Supplied data ▸
────────
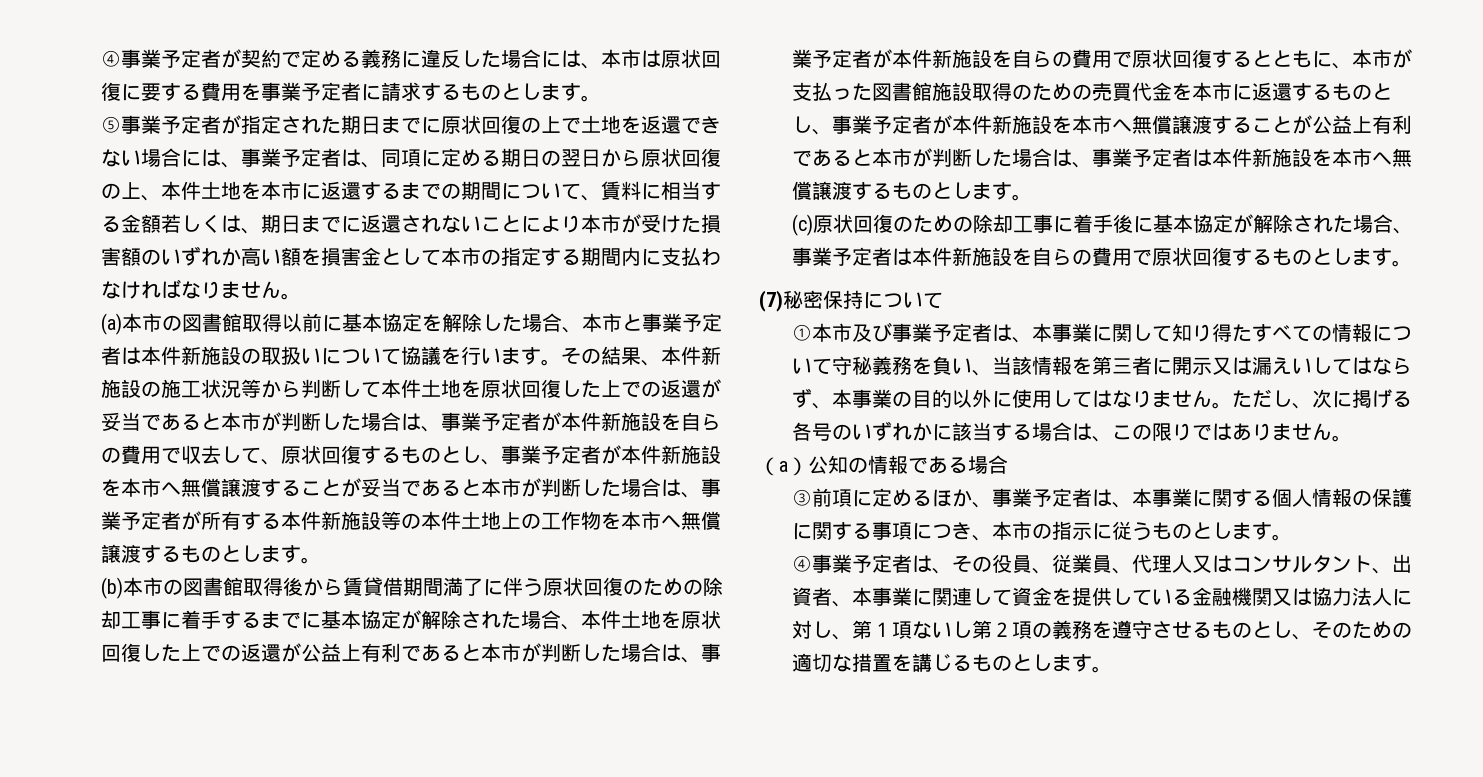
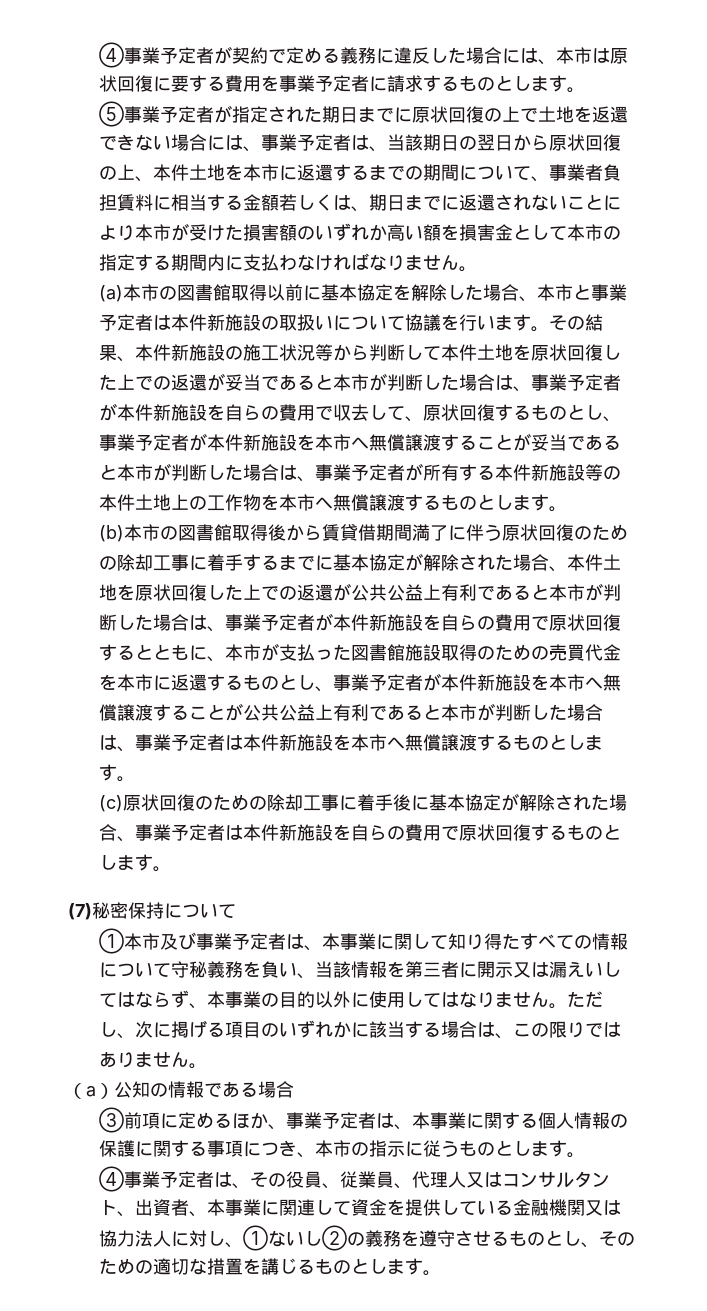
- ⑤事業予定者が指定された期日までに原状回復の上で土地を返還できない場合には、事業予定者は、同項に定める期日の翌日から原状回復の上、本件土地を本市に返還するまでの期間について、賃料に相当する金額若しくは、期日までに返還されないことにより本市が受けた損害額のいずれか高い額を損害金として本市の指定する期間内に支払わなければなりません。
+ ⑤事業予定者が指定された期日までに原状回復の上で土地を返還できない場合には、事業予定者は、当該期日の翌日から原状回復の上、本件土地を本市に返還するまでの期間について、事業者負担賃料に相当する金額若しくは、期日までに返還されないことにより本市が受けた損害額のいずれか高い額を損害金として本市の指定する期間内に支払わなければなりません。
- (b)本市の図書館取得後から賃貸借期間満了に伴う原状回復のための除却工事に着手するまでに基本協定が解除された場合、本件土地を原状回復した上での返還が公益上有利であると本市が判断した場合は、事業予定者が本件新施設を自らの費用で原状回復するとともに、本市が支払った図書館施設取得のための売買代金を本市に返還するものとし、事業予定者が本件新施設を本市へ無償譲渡することが公益上有利であると本市が判断した場合は、事業予定者は本件新施設を本市へ無償譲渡するものとします。
+ (b)本市の図書館取得後から賃貸借期間満了に伴う原状回復のための除却工事に着手するまでに基本協定が解除された場合、本件土地を原状回復した上での返還が公共公益上有利であると本市が判断した場合は、事業予定者が本件新施設を自らの費用で原状回復するとともに、本市が支払った図書館施設取得のための売買代金を本市に返還するものとし、事業予定者が本件新施設を本市へ無償譲渡することが公共公益上有利であると本市が判断した場合は、事業予定者は本件新施設を本市へ無償譲渡するものとします。
- ただし、次に掲げる各号のいずれかに該当する場合は、この限りではありません。
+ ただし、次に掲げる項目のいずれかに該当する場合は、この限りではありません。
- ④事業予定者は、その役員、従業員、代理人又はコンサルタント、出資者、本事業に関連して資金を提供している金融機関又は協力法人に対し、第１項ないし第２項の義務を遵守させるものとし、そのための適切な措置を講じるものとします。
+ ④事業予定者は、その役員、従業員、代理人又はコンサルタント、出資者、本事業に関連して資金を提供している金融機関又は協力法人に対し、①ないし②の義務を遵守させるものとし、そのための適切な措置を講じるものとします。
────────
Instructions to follow ▸ Go over the entries above and tally the lines holding "⑤事業予定者が指定された期日までに原状回復の上で土地を返還できない場合には"; please answer with the number alone.

Worked solution ▸ 2